[Start of section]

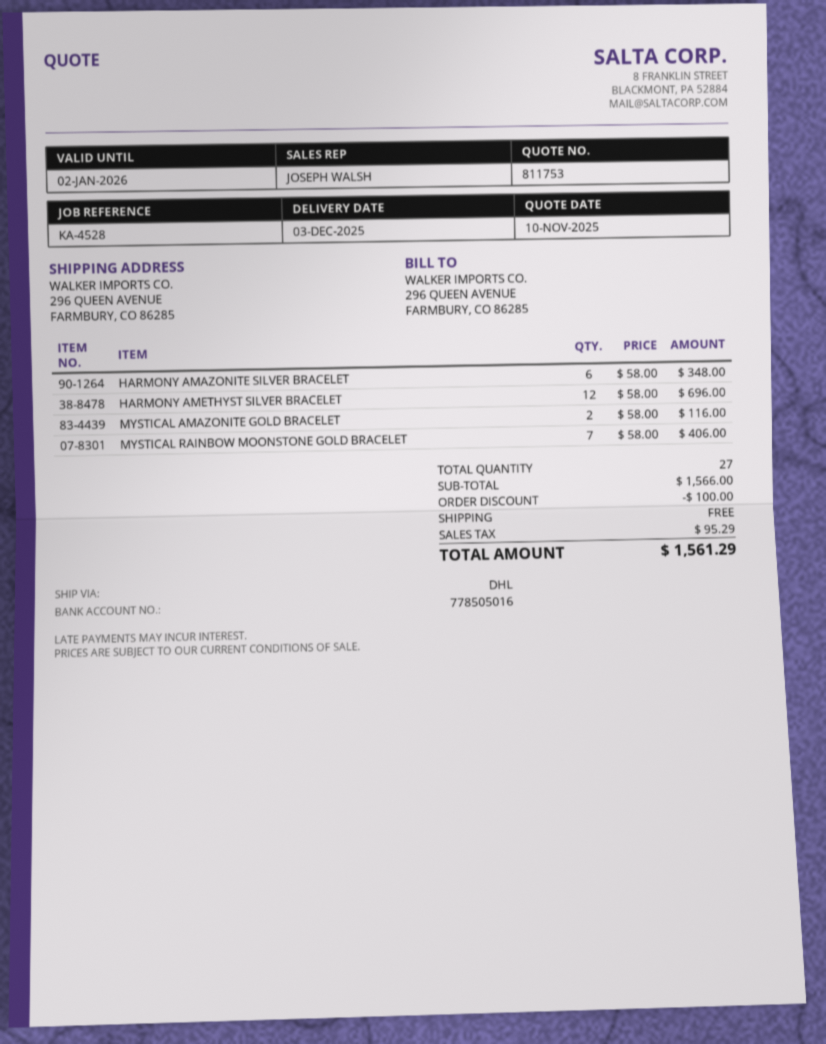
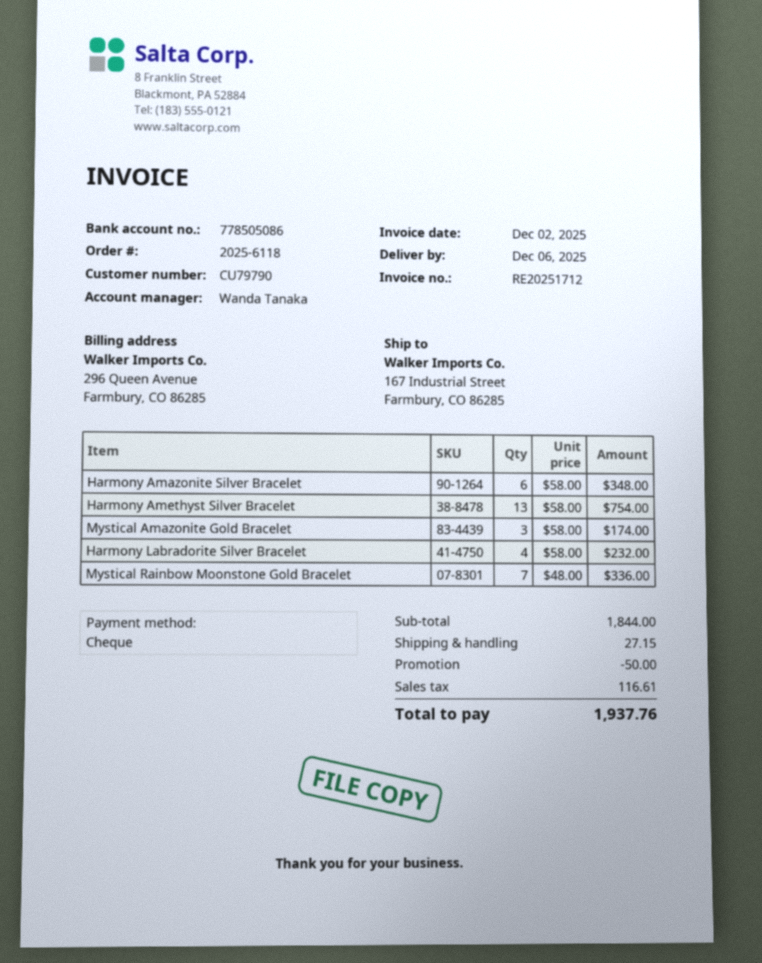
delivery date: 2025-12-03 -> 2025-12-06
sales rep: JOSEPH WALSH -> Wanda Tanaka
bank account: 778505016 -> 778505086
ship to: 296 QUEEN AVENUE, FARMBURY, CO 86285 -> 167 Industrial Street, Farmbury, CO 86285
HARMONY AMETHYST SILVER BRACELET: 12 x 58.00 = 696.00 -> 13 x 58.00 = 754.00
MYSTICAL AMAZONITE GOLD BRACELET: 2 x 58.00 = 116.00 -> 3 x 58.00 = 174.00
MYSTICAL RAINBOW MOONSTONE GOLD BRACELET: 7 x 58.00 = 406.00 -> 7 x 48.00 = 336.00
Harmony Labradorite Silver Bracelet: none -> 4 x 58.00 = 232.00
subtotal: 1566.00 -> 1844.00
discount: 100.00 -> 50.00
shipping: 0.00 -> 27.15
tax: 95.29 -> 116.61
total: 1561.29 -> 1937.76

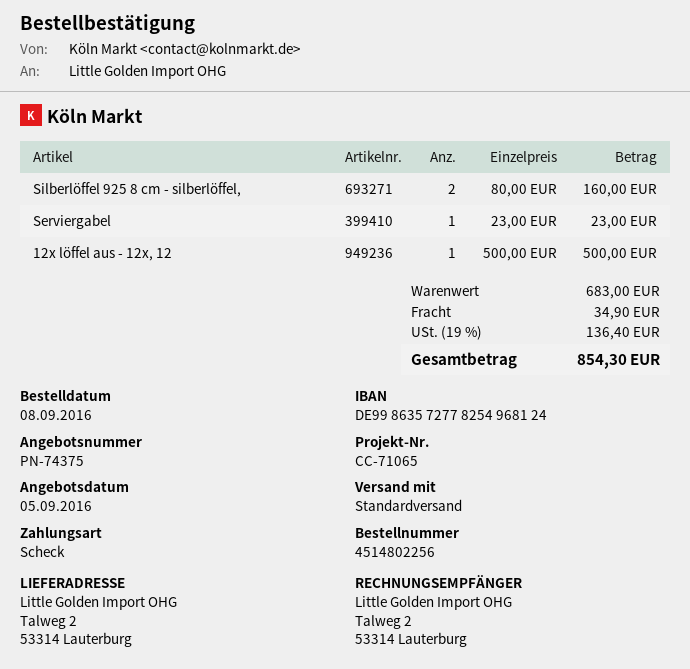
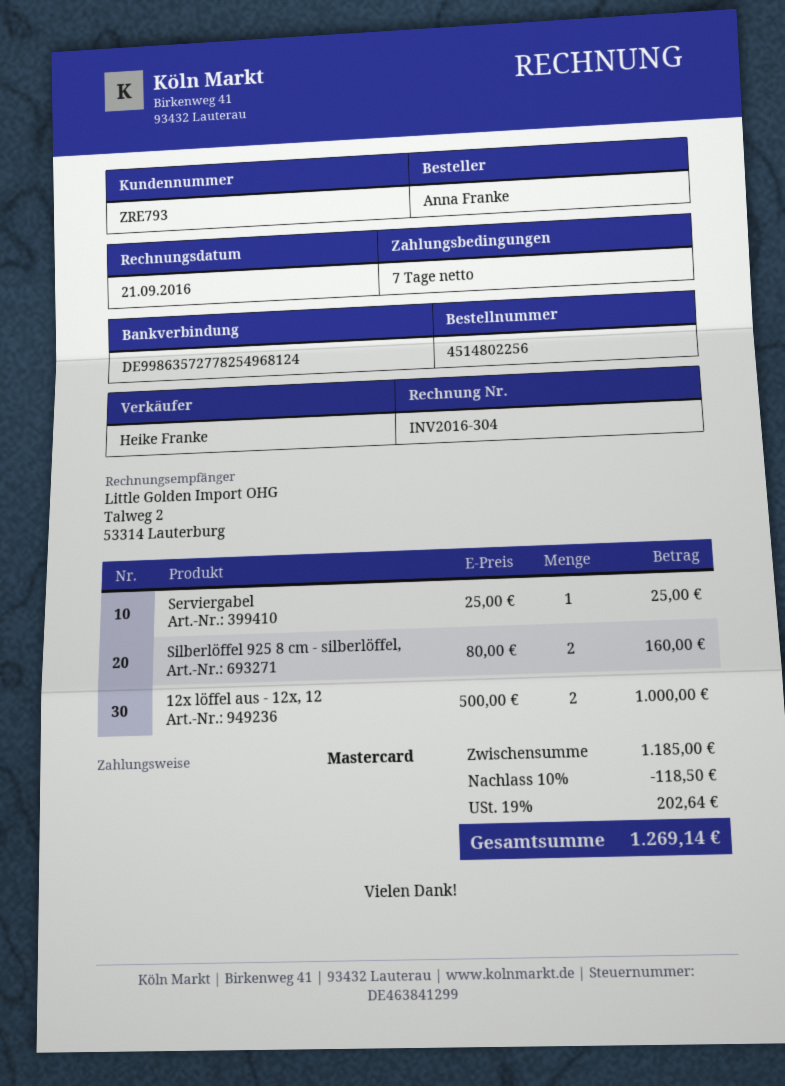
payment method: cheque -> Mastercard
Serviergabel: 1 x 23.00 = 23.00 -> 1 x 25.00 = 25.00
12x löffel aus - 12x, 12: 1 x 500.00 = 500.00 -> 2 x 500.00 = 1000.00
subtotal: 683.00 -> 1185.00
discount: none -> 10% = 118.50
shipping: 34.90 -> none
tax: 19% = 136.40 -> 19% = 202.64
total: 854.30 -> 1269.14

[End of section]

* [EXERCISE] Each entry above is to be restated exactly, without its images.

* [EXPECTED OUTPUT]
delivery date: 2025-12-03 -> 2025-12-06
sales rep: JOSEPH WALSH -> Wanda Tanaka
bank account: 778505016 -> 778505086
ship to: 296 QUEEN AVENUE, FARMBURY, CO 86285 -> 167 Industrial Street, Farmbury, CO 86285
HARMONY AMETHYST SILVER BRACELET: 12 x 58.00 = 696.00 -> 13 x 58.00 = 754.00
MYSTICAL AMAZONITE GOLD BRACELET: 2 x 58.00 = 116.00 -> 3 x 58.00 = 174.00
MYSTICAL RAINBOW MOONSTONE GOLD BRACELET: 7 x 58.00 = 406.00 -> 7 x 48.00 = 336.00
Harmony Labradorite Silver Bracelet: none -> 4 x 58.00 = 232.00
subtotal: 1566.00 -> 1844.00
discount: 100.00 -> 50.00
shipping: 0.00 -> 27.15
tax: 95.29 -> 116.61
total: 1561.29 -> 1937.76

payment method: cheque -> Mastercard
Serviergabel: 1 x 23.00 = 23.00 -> 1 x 25.00 = 25.00
12x löffel aus - 12x, 12: 1 x 500.00 = 500.00 -> 2 x 500.00 = 1000.00
subtotal: 683.00 -> 1185.00
discount: none -> 10% = 118.50
shipping: 34.90 -> none
tax: 19% = 136.40 -> 19% = 202.64
total: 854.30 -> 1269.14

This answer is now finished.